◆ Work task ◆
Everything in the listing below from the line containing "[57,162,126,174] [57,178,459,189] //" through the line containing "[57,403,274,414] // nodedtls: node-gyp" must be repeated exactly; the remaining lines are not wanted.

◆ Dataset extract ◆
- Opening Delimiter -

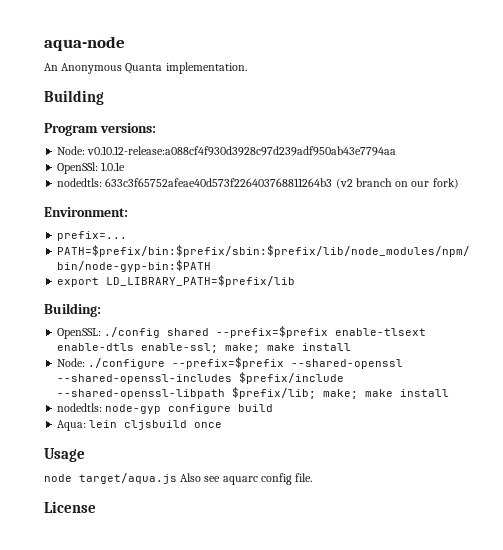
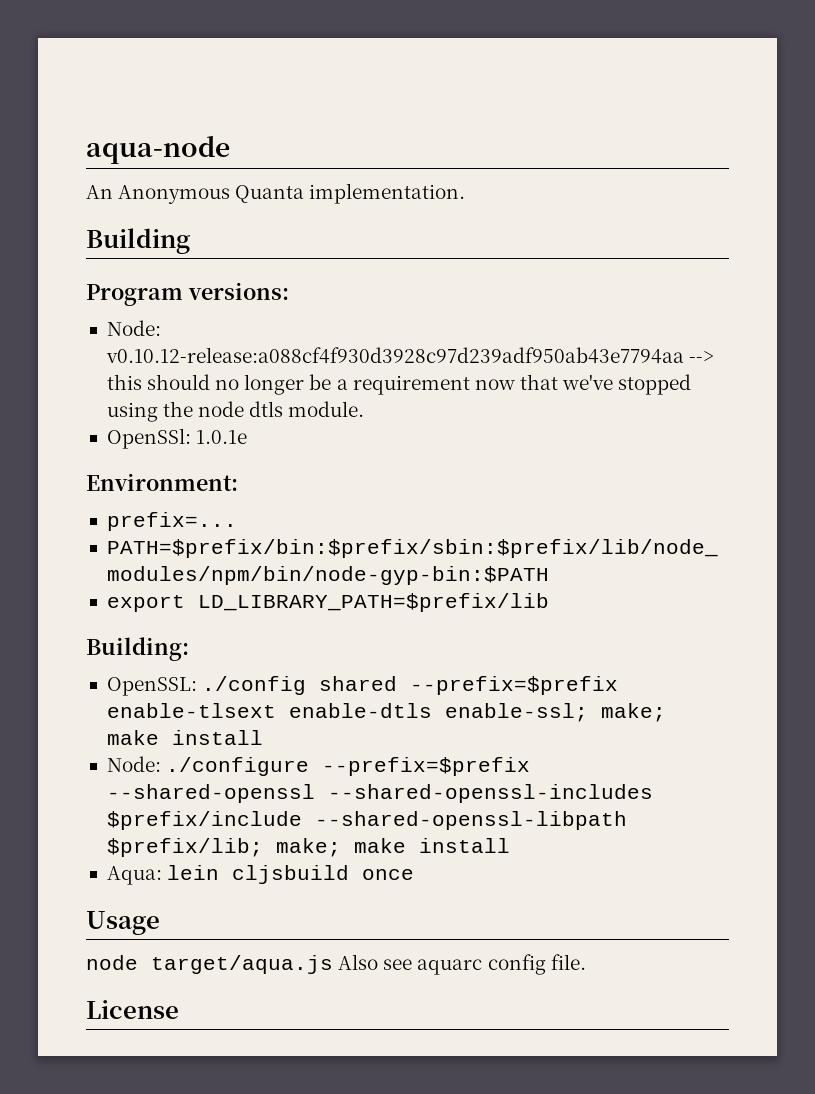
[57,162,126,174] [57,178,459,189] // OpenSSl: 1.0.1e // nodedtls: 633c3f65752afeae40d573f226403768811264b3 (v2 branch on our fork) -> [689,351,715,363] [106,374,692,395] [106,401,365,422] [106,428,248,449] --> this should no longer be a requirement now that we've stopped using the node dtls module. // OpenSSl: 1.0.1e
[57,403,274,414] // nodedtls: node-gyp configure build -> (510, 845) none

- Closing Delimiter -
- Opening Delimiter -

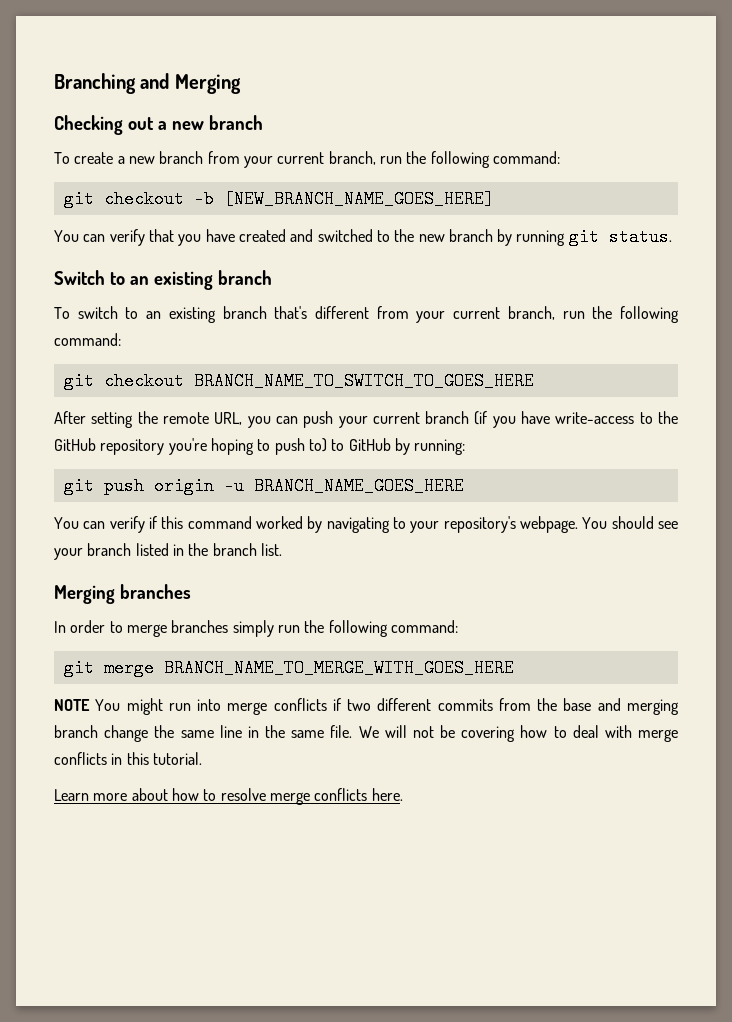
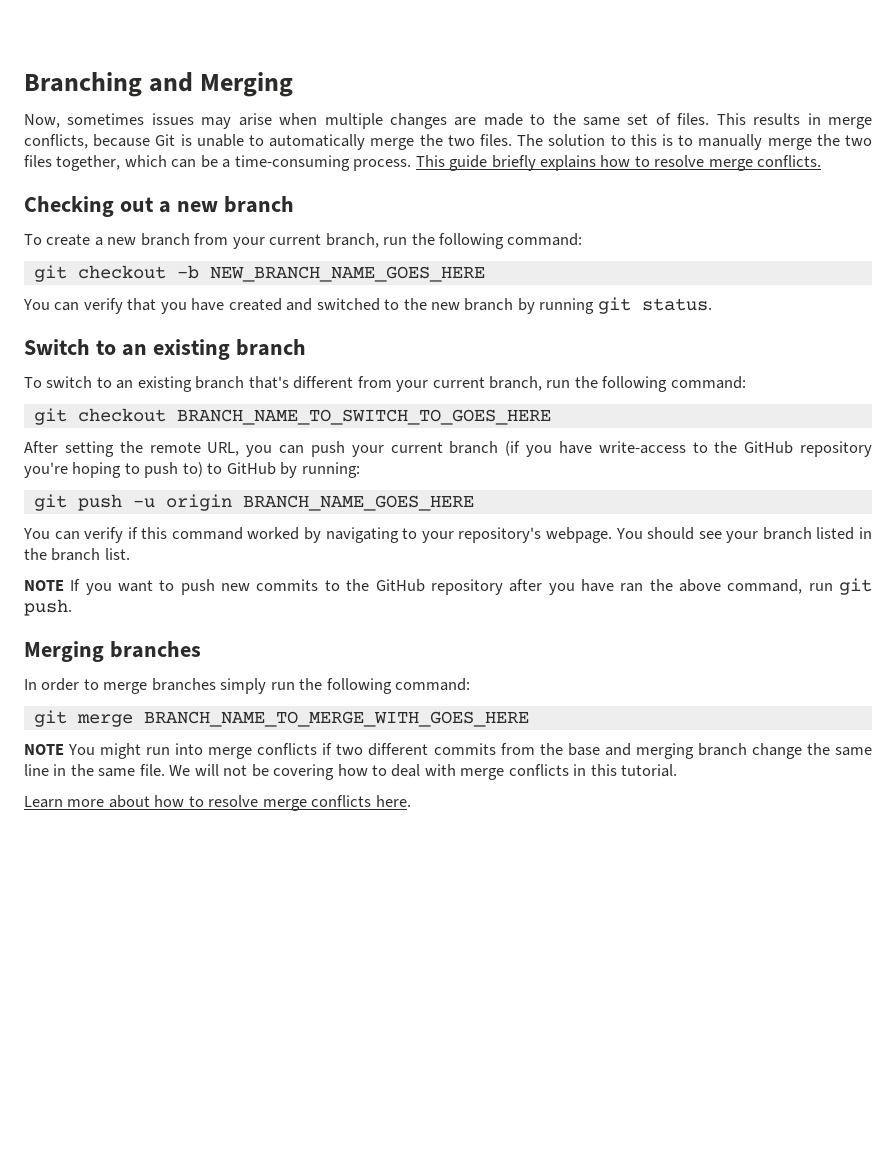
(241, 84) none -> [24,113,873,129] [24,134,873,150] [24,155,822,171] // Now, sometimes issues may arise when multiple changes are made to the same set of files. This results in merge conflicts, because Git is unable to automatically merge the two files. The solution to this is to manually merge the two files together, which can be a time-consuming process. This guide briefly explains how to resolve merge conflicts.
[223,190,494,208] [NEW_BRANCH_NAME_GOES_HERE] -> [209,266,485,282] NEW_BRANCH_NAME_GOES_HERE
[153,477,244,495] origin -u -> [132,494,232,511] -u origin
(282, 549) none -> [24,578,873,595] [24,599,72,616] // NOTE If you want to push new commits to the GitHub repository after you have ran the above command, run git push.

- Closing Delimiter -

◆ Task solution ◆
[57,162,126,174] [57,178,459,189] // OpenSSl: 1.0.1e // nodedtls: 633c3f65752afeae40d573f226403768811264b3 (v2 branch on our fork) -> [689,351,715,363] [106,374,692,395] [106,401,365,422] [106,428,248,449] --> this should no longer be a requirement now that we've stopped using the node dtls module. // OpenSSl: 1.0.1e
[57,403,274,414] // nodedtls: node-gyp configure build -> (510, 845) none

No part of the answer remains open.